Bill is survived by his daughter, Linda Phelps, and her husband, Art; grandchildren Ahna Cafaro, Ashley Landreth, Ginger Vandament, Craig Landreth, and Benjamin Phelps and their respective spouses. He is also survived by Jan Landreth Hoblitzell, her present husband, Bruce, and 4 great-grandchildren.
A well-attended memorial service was held at Bill's home on May 30th in Camarillo, CA and private burial with full military honors at Arlington National Cemetery will take place later this year.
Bill's life began as a barefoot kid in overalls who looked up at Nebraska's blue sky and dreamed of flying. He grew up to pilot the powerful F4U Corsair with fighter squadron VF-17, the Jolly Rogers, and was eventually its last surviving original pilot. "Country", as his squadron mates dubbed him, was credited with 3 kills and 1 assist while his squadron destroyed 154 planes in 76 days of combat in the South Pacific. No bomber escorted by VF-17 was lost to enemy aircraft, no ship ever hit by a bomb or aerial torpedo.
In March of 1945, on his first day of combat with fighter/bomber squadron VBF-10, Country Landreth was launched from the carrier Intrepid and never returned. Country's plane went down after flying through the explosion caused by his low-level strafing of a camouflaged ammunition dump. After 3 days in a raft in freezing rain with a broken back, he was captured and spent the last 6 months before liberation as a POW in Ofuna, Japan.
Country's Navy career highlights included CO of VS-37, a carrier-based anti-submarine squadron; staff member at COMCARDIV 17; the Naval Research Laboratory in Chesapeake Beach, MD; and Pt. Mugu's Liaison Officer to Vandenberg AFB. Decorations include the Distinguished Flying Cross with Gold Star; Air Medal with 4 Gold Stars; Purple Heart; Navy Unit Commendation; Prisoner of War Medal; and numerous theater ribbons.
After retirement from the Navy, Bill promised Ginger their move to Camarillo was their last. Bill earned two Master's Degrees in the field of education and became the Founding Director of a degree-granting college program at Point Mugu Naval Base, then helped start similar programs on two other military bases. He followed those accomplishments with yet another career in insurance sales.

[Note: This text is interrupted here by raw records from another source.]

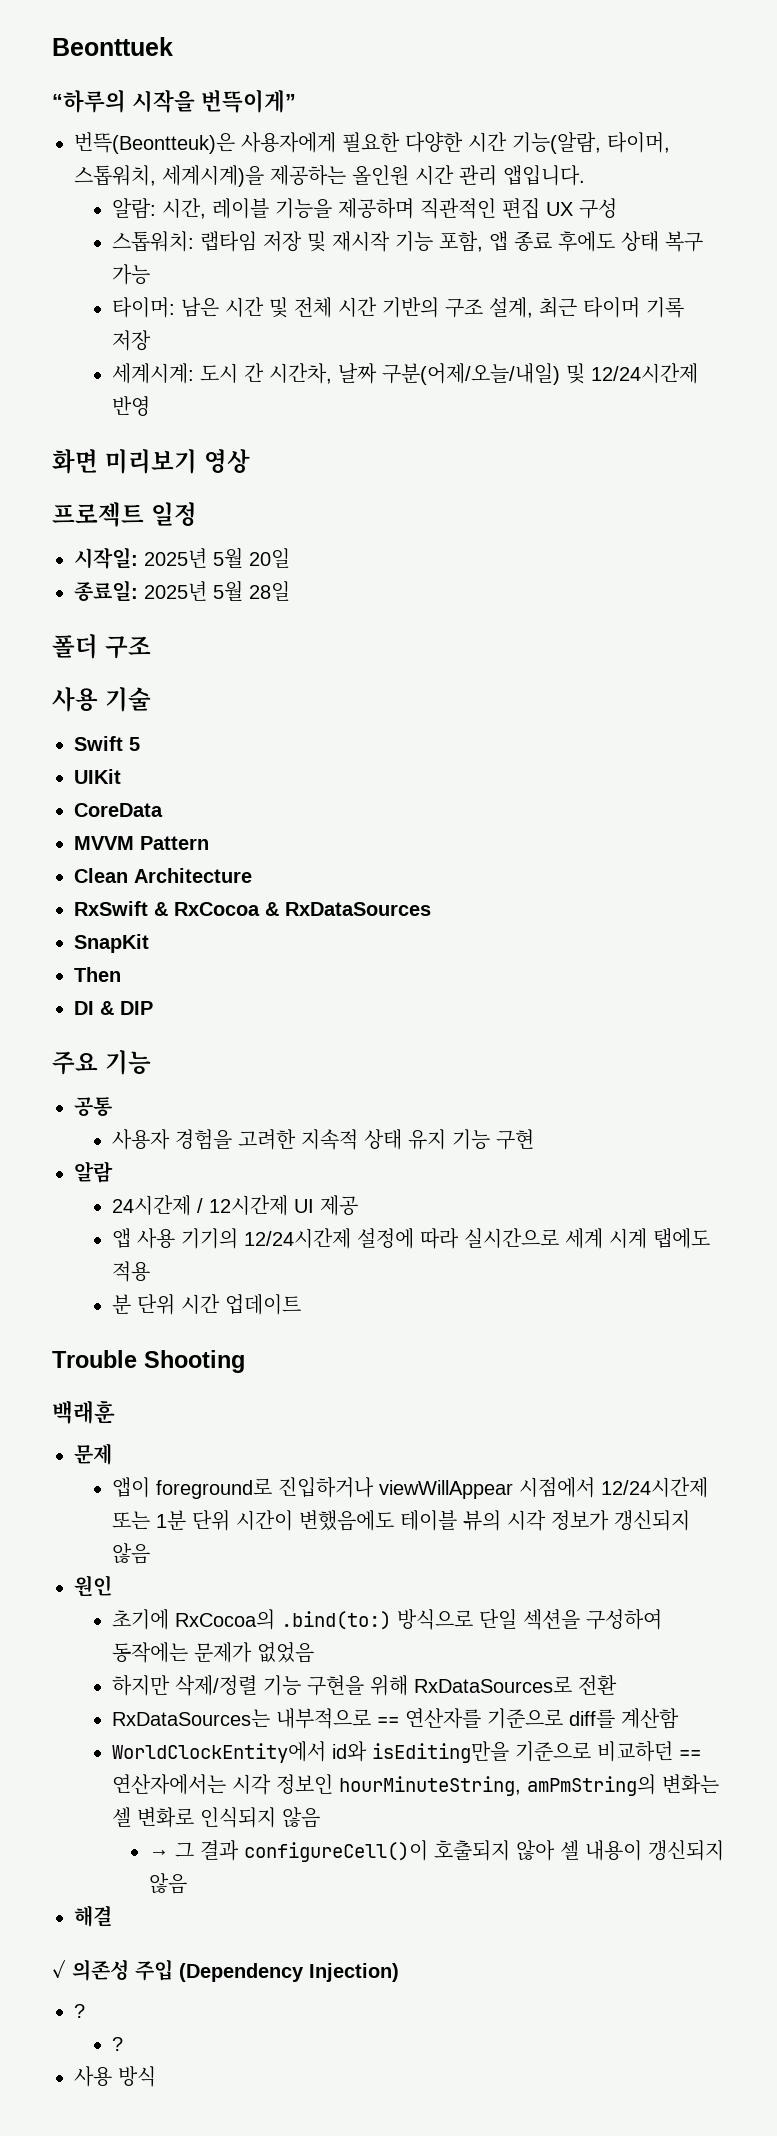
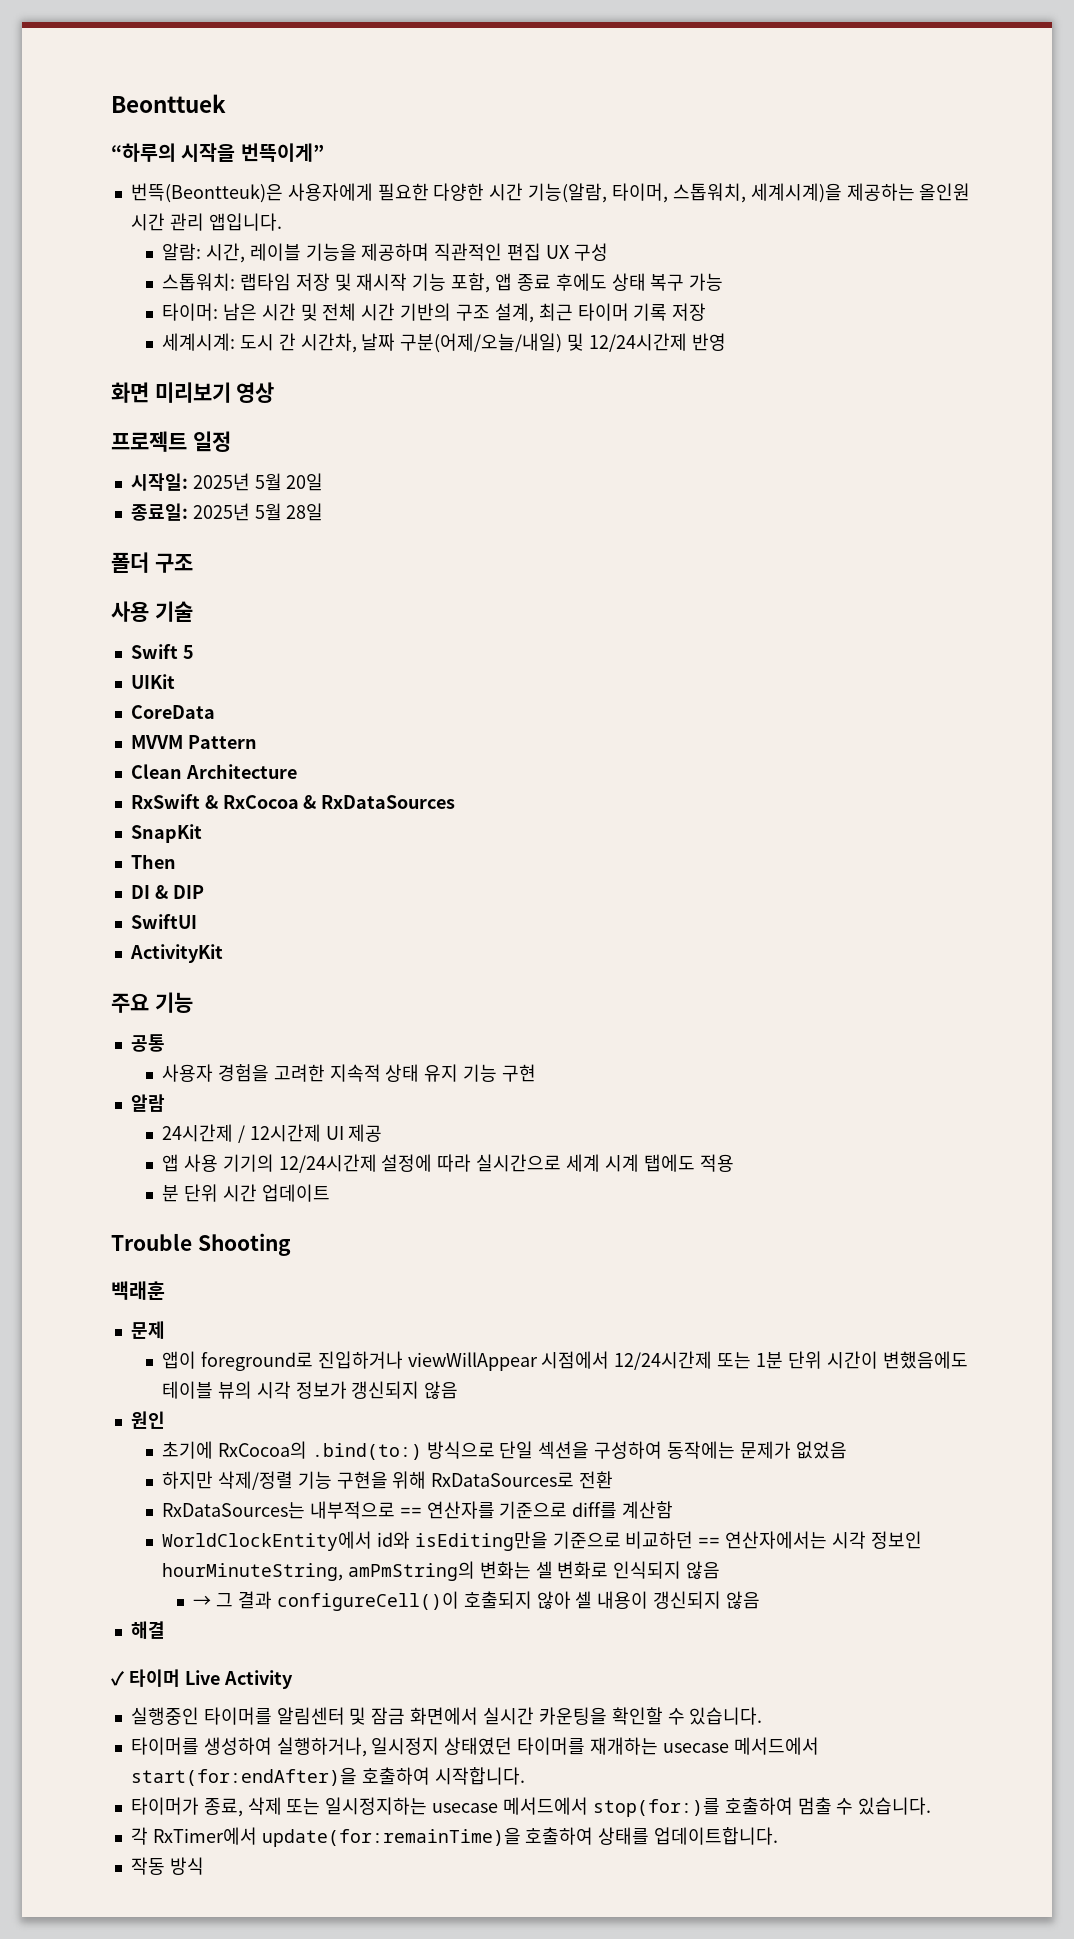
+ SwiftUI
+ ActivityKit
- ✓ 의존성 주입 (Dependency Injection)
- ?
- ?
- 사용 방식
+ ✓ 타이머 Live Activity
+ 실행중인 타이머를 알림센터 및 잠금 화면에서 실시간 카운팅을 확인할 수 있습니다.
+ 타이머를 생성하여 실행하거나, 일시정지 상태였던 타이머를 재개하는 usecase 메서드에서 start(for:endAfter)을 호출하여 시작합니다.
+ 타이머가 종료, 삭제 또는 일시정지하는 usecase 메서드에서 stop(for:)를 호출하여 멈출 수 있습니다.
+ 각 RxTimer에서 update(for:remainTime)을 호출하여 상태를 업데이트합니다.
+ 작동 방식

Bill will be remembered as an avid golfer and was among the first members of Camarillo Springs Golf Club. Bill Landreth was blessed to have lived a full, rich life. He got his first choice in career and life's companion.
Bill's unfailing love and support as well as his entertaining "sea stories" will be sadly missed by his family and many devoted friends.
You may have flown west, Dad, but we will see you again in glory.